# What you need to do
Your response should contain each line of the data that includes "height".

# Material for the task

──────

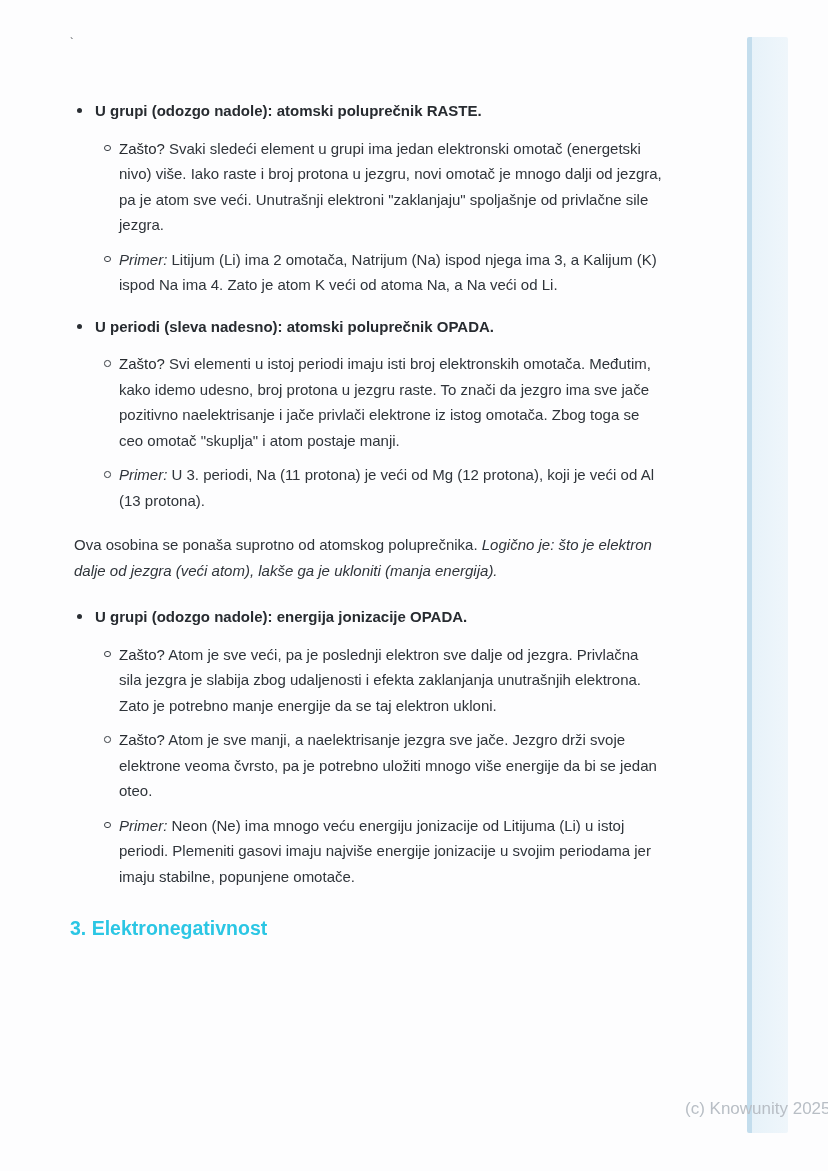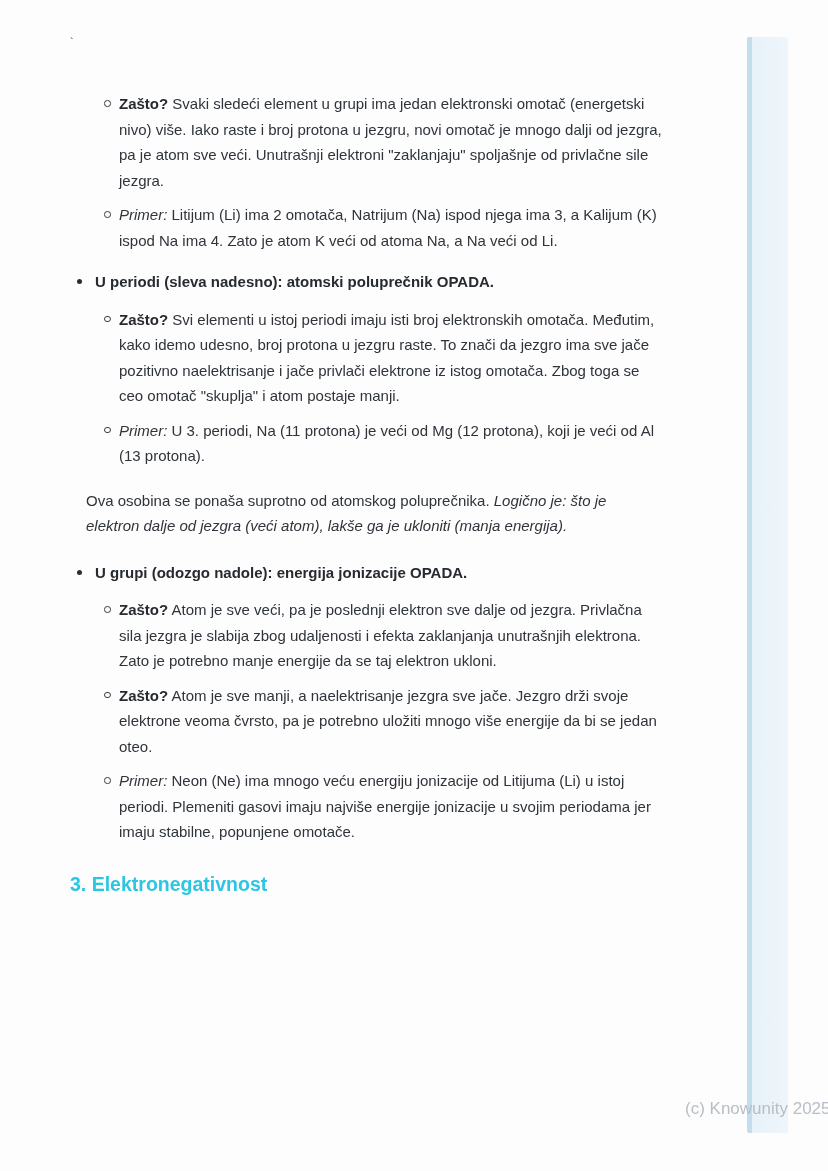--- a/index.html
+++ b/index.html
@@ -67,6 +67,10 @@
   <span class="stray-mark">`</span>
 
   <div class="content">
+      <div class="li l1">
+        <span class="marker"></span>
+        <div class="txt">U grupi (odozgo nadole): atomski poluprečnik RASTE.</div>
+      </div>
       <div class="li l2">
         <span class="marker"></span>
         <div class="txt"><strong>Zašto?</strong><span> Svaki sledeći element u grupi ima jedan elektronski omotač (energetski nivo) više. Iako raste i broj protona u jezgru, novi omotač je mnogo dalji od jezgra, pa je atom sve veći. Unutrašnji elektroni "zaklanjaju" spoljašnje od privlačne sile jezgra.</span></div>

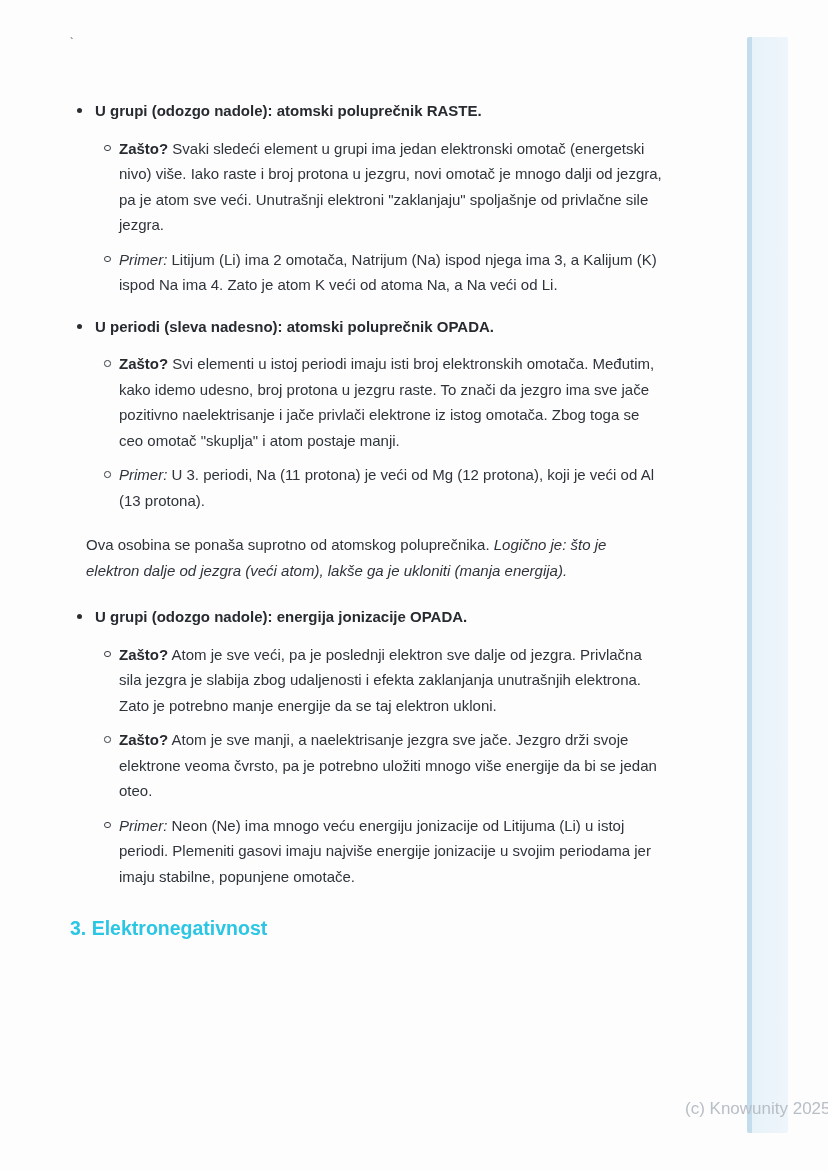--- a/index.html
+++ b/index.html
@@ -32,7 +32,7 @@
     position:absolute;left:34px;top:9px;width:4.5px;height:4.5px;
     border:1.5px solid #3a3f45;border-radius:50%;background:transparent;
   }
-  .li.l2 strong{font-weight:700;color:#272b30;}
+  .li.l2 strong{font-weight:400;color:#272b30;}
   .li.l2 em{}
   h2.section-heading{
     font-size:19.5px;line-height:24px;font-weight:600;

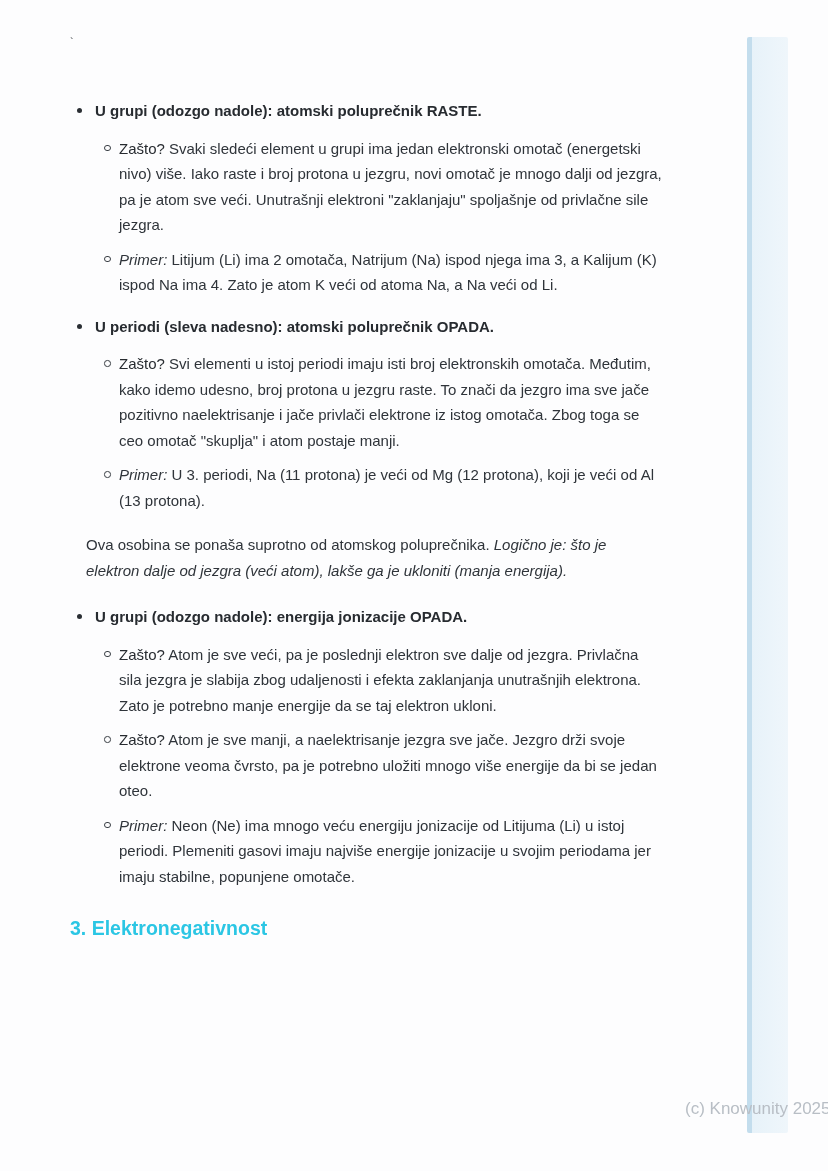--- a/index.html
+++ b/index.html
@@ -39,7 +39,7 @@
     color:var(--heading-color,#2bc6e4);
     margin:27px 0 19px 0;
   }
-  p.paragraph{margin:19px 0 21px 16px;}
+  p.paragraph{margin:19px 0 21px 4px;}
   p.paragraph em{font-style:italic;}
   .side-stripe{
     position:absolute;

──────

# Answer for the task
     position:absolute;left:34px;top:9px;width:4.5px;height:4.5px;
     font-size:19.5px;line-height:24px;font-weight:600;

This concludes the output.